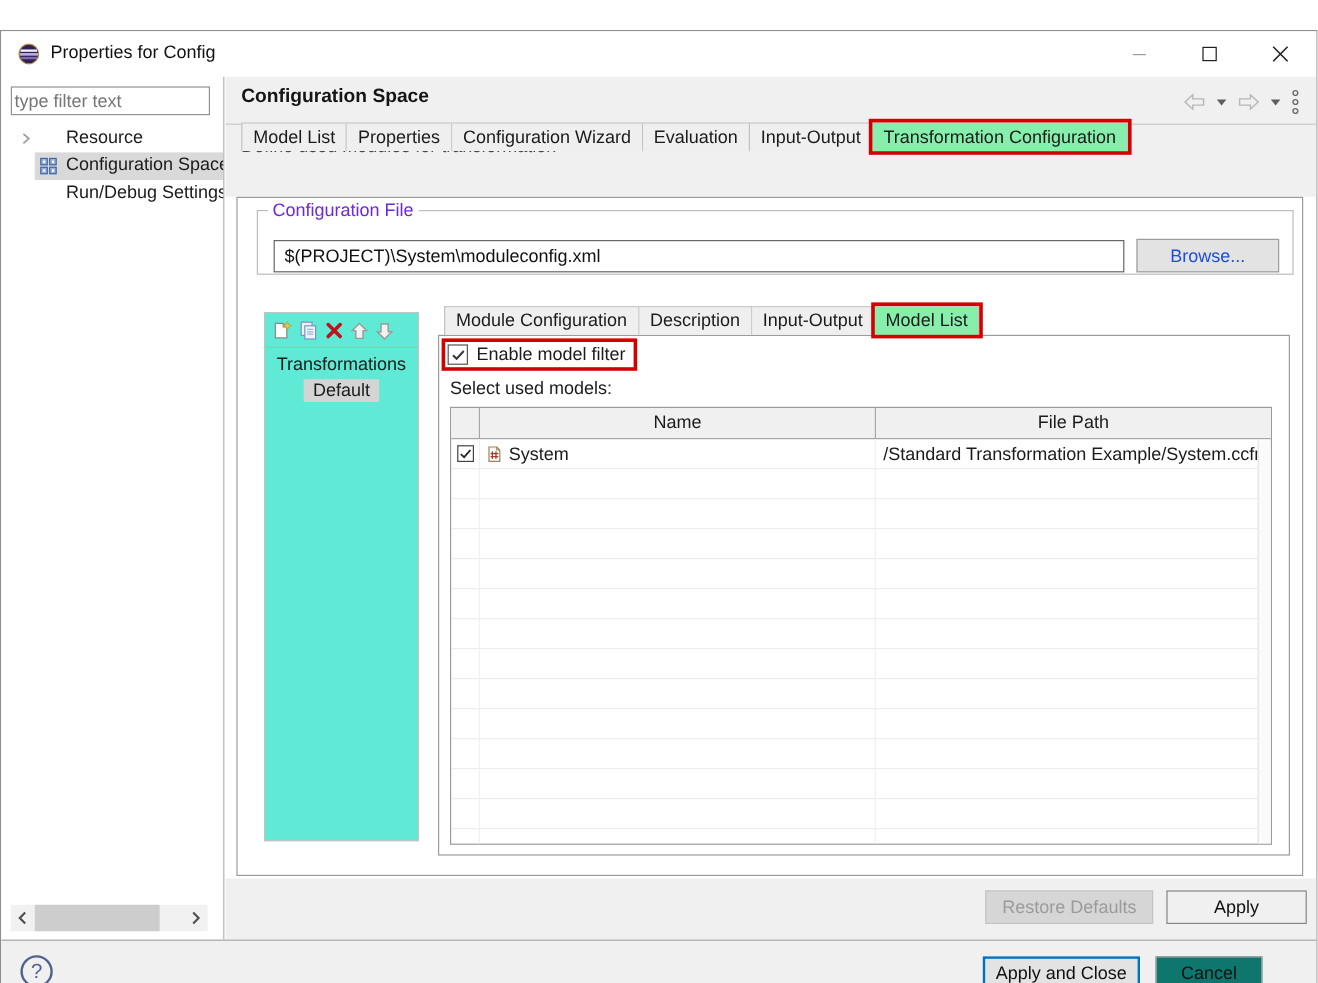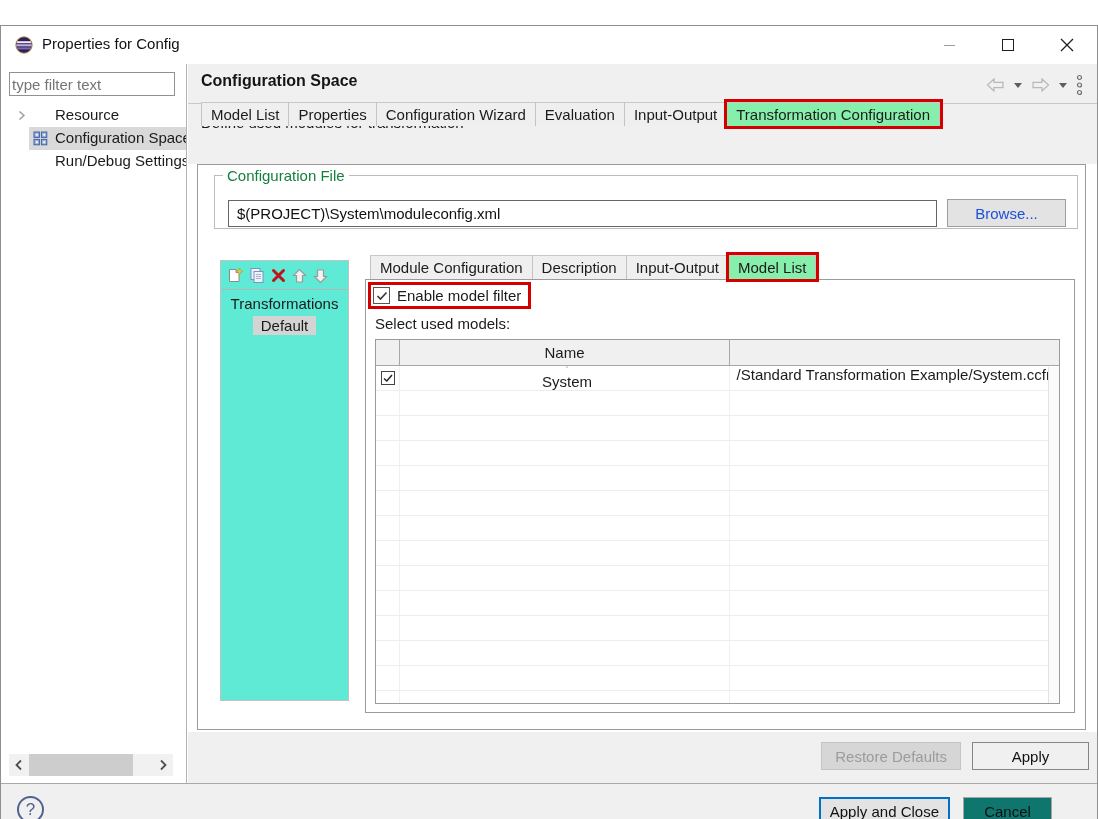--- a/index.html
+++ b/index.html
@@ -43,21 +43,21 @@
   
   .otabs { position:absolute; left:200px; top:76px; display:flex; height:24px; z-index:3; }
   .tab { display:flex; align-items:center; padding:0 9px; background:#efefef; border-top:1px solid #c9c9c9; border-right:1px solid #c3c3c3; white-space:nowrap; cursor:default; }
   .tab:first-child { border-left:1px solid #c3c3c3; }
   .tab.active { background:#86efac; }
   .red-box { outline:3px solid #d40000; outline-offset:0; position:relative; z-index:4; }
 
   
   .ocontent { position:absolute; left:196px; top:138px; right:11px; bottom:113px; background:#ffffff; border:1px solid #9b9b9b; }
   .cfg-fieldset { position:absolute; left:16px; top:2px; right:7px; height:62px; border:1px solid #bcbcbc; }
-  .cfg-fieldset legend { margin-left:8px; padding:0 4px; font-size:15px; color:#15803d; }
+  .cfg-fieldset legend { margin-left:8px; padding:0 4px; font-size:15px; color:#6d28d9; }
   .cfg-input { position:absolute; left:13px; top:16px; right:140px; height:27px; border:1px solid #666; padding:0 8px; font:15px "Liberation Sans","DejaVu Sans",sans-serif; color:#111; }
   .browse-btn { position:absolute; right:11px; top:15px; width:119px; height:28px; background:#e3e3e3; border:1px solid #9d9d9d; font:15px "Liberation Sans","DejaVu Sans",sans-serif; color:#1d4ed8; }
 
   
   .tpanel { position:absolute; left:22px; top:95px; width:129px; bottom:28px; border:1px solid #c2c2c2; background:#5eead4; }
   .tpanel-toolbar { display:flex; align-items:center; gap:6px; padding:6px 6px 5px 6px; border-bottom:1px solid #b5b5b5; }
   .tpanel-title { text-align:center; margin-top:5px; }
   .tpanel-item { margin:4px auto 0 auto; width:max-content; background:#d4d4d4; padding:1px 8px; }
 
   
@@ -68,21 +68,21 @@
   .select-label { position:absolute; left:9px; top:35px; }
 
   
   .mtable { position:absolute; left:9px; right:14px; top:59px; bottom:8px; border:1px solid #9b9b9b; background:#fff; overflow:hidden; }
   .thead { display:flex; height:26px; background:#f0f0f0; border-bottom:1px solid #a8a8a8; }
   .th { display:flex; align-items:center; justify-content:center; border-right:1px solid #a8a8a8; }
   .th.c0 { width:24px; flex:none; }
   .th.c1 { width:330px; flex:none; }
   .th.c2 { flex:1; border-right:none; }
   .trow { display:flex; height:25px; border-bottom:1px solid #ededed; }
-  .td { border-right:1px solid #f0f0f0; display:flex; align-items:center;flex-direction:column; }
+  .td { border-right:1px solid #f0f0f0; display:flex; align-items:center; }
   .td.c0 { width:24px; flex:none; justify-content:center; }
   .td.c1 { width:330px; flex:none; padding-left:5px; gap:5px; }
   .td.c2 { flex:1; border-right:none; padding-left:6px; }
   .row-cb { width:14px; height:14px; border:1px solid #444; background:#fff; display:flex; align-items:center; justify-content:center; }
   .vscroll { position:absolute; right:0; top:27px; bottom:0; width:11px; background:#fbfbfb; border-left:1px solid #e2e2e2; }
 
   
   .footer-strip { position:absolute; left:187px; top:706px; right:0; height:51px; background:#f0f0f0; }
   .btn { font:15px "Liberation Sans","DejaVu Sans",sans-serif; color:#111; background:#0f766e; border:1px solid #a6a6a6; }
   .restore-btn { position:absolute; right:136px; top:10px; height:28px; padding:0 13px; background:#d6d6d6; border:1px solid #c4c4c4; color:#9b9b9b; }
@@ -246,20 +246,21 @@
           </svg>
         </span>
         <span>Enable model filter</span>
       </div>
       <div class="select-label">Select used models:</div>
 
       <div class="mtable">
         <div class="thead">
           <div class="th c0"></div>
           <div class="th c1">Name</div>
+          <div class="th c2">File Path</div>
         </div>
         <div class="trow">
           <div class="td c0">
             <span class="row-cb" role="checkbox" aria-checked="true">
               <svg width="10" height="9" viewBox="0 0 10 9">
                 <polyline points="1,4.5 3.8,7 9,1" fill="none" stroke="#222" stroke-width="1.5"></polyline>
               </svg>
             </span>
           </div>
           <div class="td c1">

::::

= Directions for this task =
Filter the listing for the word "fieldset" and copy each line that has it.

= Written answer =
   .cfg-fieldset { position:absolute; left:16px; top:2px; right:7px; height:62px; border:1px solid #bcbcbc; }
-  .cfg-fieldset legend { margin-left:8px; padding:0 4px; font-size:15px; color:#15803d; }
+  .cfg-fieldset legend { margin-left:8px; padding:0 4px; font-size:15px; color:#6d28d9; }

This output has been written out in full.